Fine-tuning in transfer learning

Hi all,
I just found a paper by Jason Yosinski called “How transferable are features in deep neural networks?” ( and right on the second page he explains transfer learning and says this about fine-tuning:

If the target dataset is small and the number of parameters is large, fine-tuning may result in overfitting, so the features are often left frozen. On the other hand, if the target dataset is large or the number of parameters is small, so that overfitting is not a problem, then the base features can be fine-tuned to the new task to improve performance.

I’ve been following protocol to train the model a little bit and the unfreeze and train a little bit more. But the thing is, I’m trying to train a model that DOES overfit during fine-tuning.

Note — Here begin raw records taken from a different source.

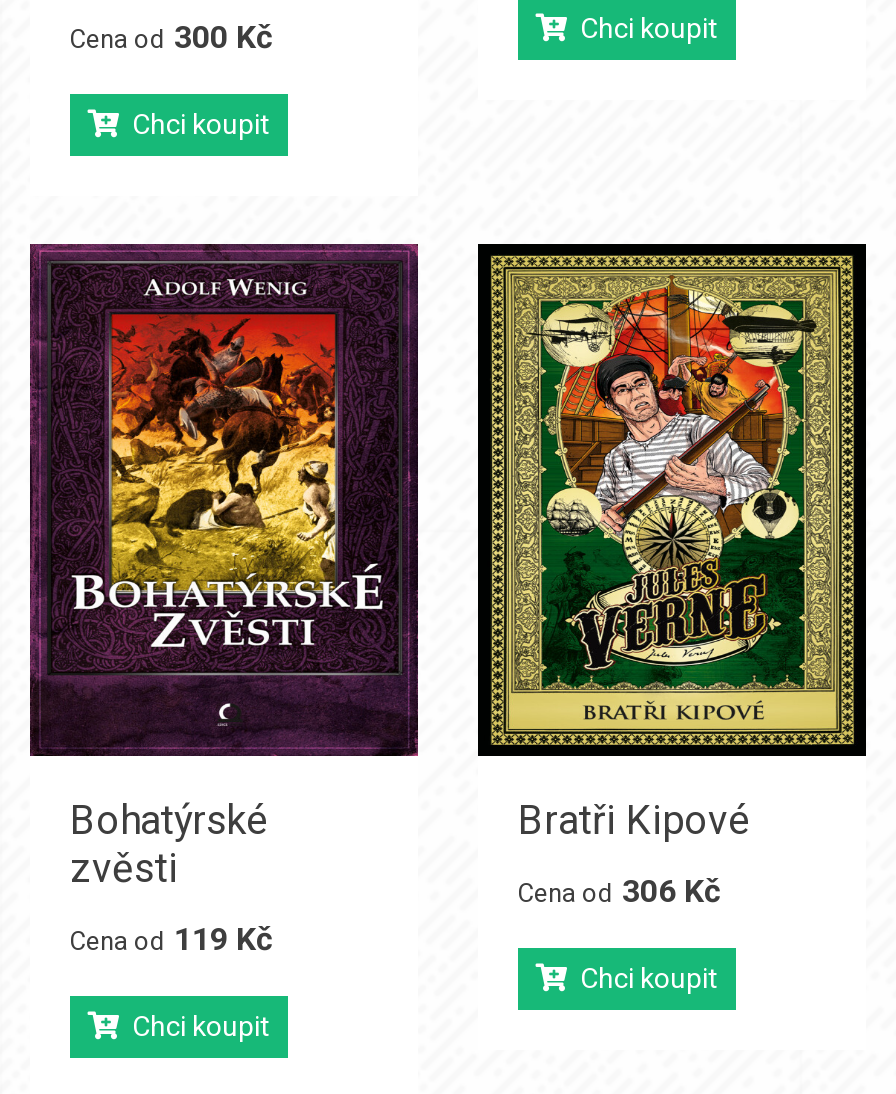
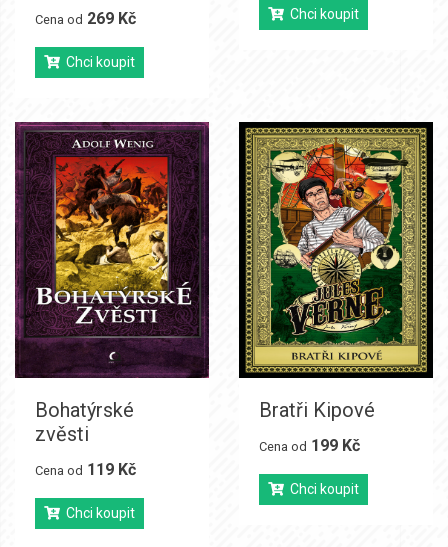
- Cena od 300 Kč
+ Cena od 269 Kč

- Cena od 306 Kč
+ Cena od 199 Kč
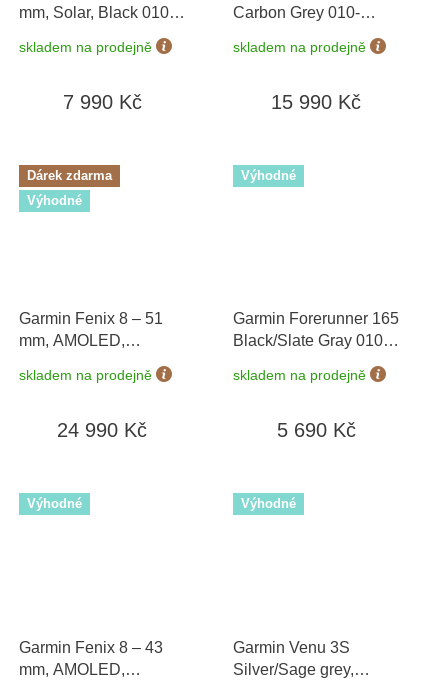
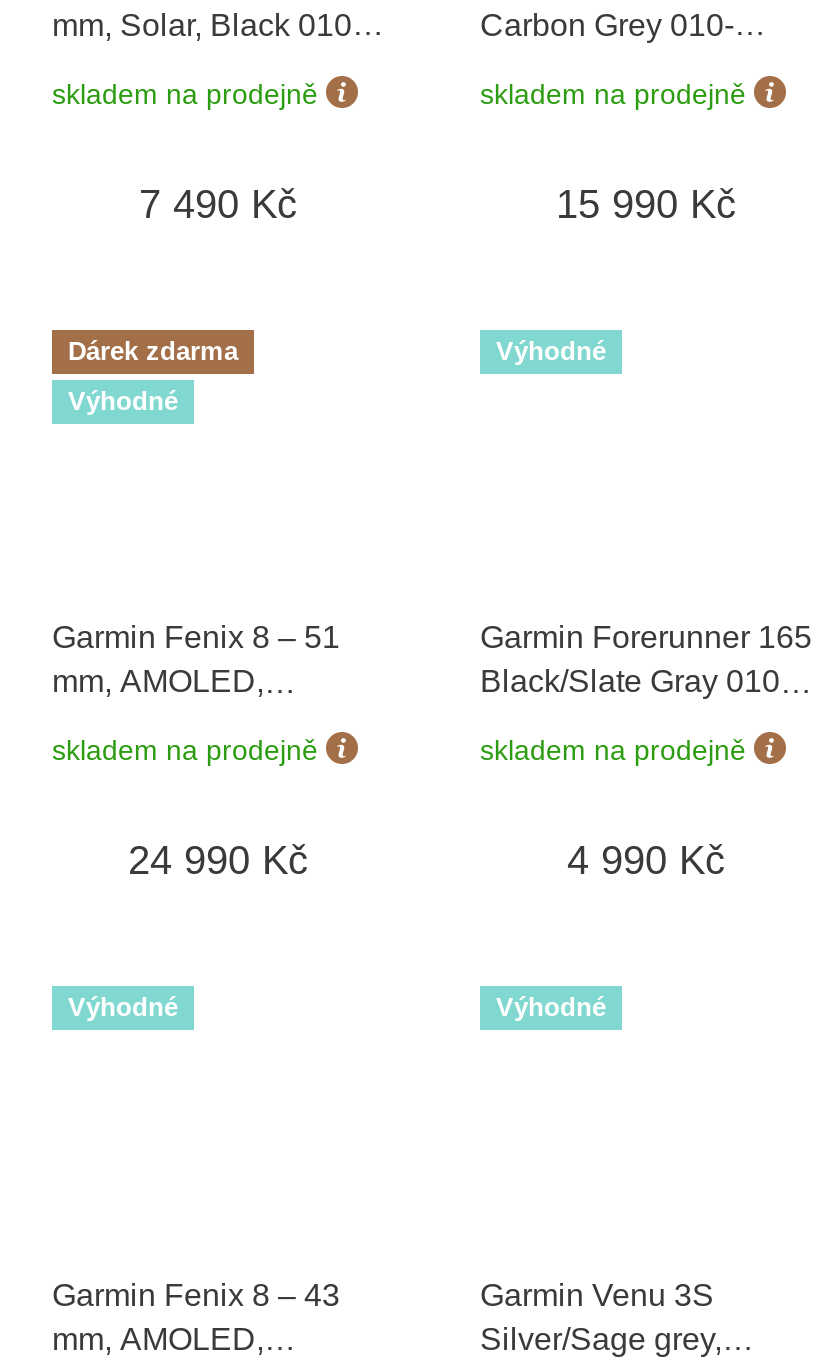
- 7 990 Kč
+ 7 490 Kč

- 5 690 Kč
+ 4 990 Kč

The dataset is quite smaller than the ones I used before (just over 2K images). I tried different ResNet archs (e.g., 18, 34 and 50) and also different weight decays but the result is the same; the loss diverge very fast while fine-tuning and generalization drops. So now I’m curious about the scenario where I only train the model once keeping the first layers frozen.

Has anybody done that before with


Interesting topic. I want to hear the solution too because I also have this problem. But I have heard people had their solution, for example the dog breed problem that only has 70 images total or each.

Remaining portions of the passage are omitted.